Does social media seem frivolous and a waste of time?
Social media, social media, that’s all you ever talk about, Bridget. Yep! I don’t apologize for it either. Social media is the modern version — nay amplified — word of mouth. Don’t you want people to find out you just released an update to a product, built an amazing Genesis child theme, or posted on GitHub for the first time?

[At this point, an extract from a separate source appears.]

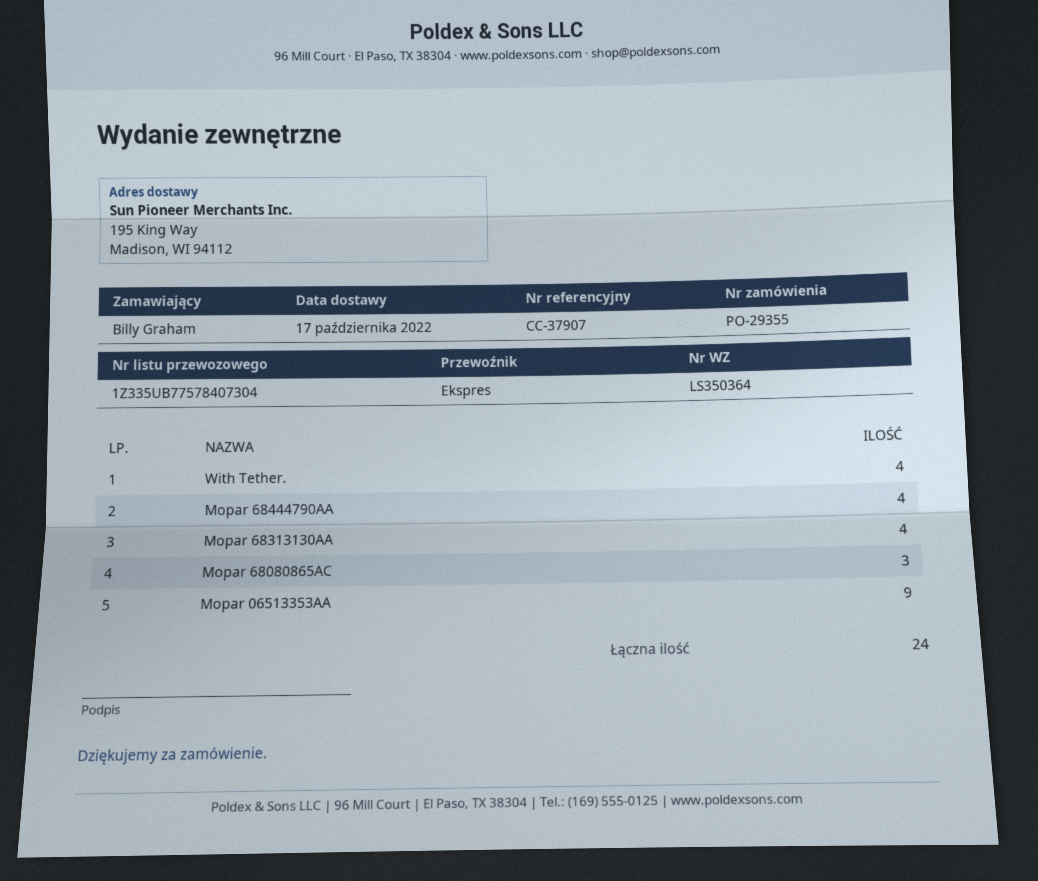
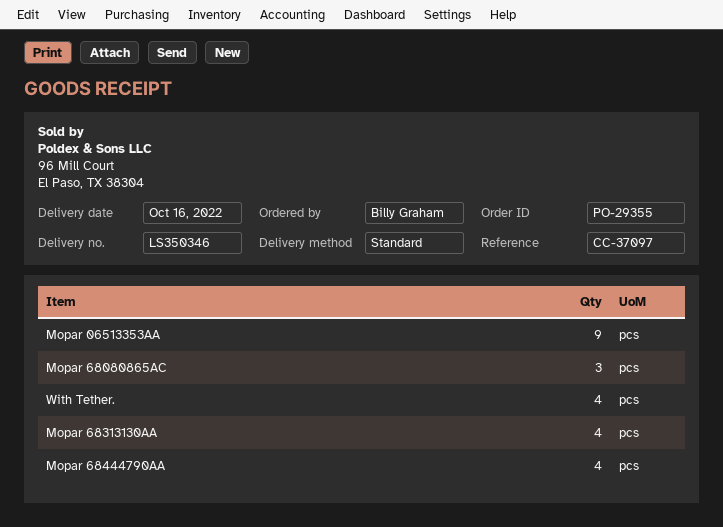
delivery note number: LS350364 -> LS350346
delivery date: 2022-10-17 -> 2022-10-16
reference: CC-37907 -> CC-37097
shipping method: express -> standard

First off, let me say that I agree with you that all social platforms are simply tools. Most importantly, social media provides real tools to solve problems, collaborate on ideas and develop your knowledge base. Sometimes we forget to consider that the best ideas come from the cross-pollination among industries. And as you know, after all, Buzz Aldrin’s knowledge of SCUBA helped NASA realize they needed to train astronauts underwater after problems with the Gemini project.
On Being Connected
Our industry is one that heavily relies upon remote working. I remote work nearly four days every week; and yes, it’s amazing. But there is also long terms risks in remote working; isolation and the loss of importance of in-person interaction. For me, social is a way to stay connected with all my WordPressers all around the country. (Oh, and Slack is social too!..we’ll get into that in a little bit)
Connection is good for the soul. It’s good for our humanity. It’s even good for our humility. Connection helps us move forward. Connection gives us new perspectives on the problems we aim to solve.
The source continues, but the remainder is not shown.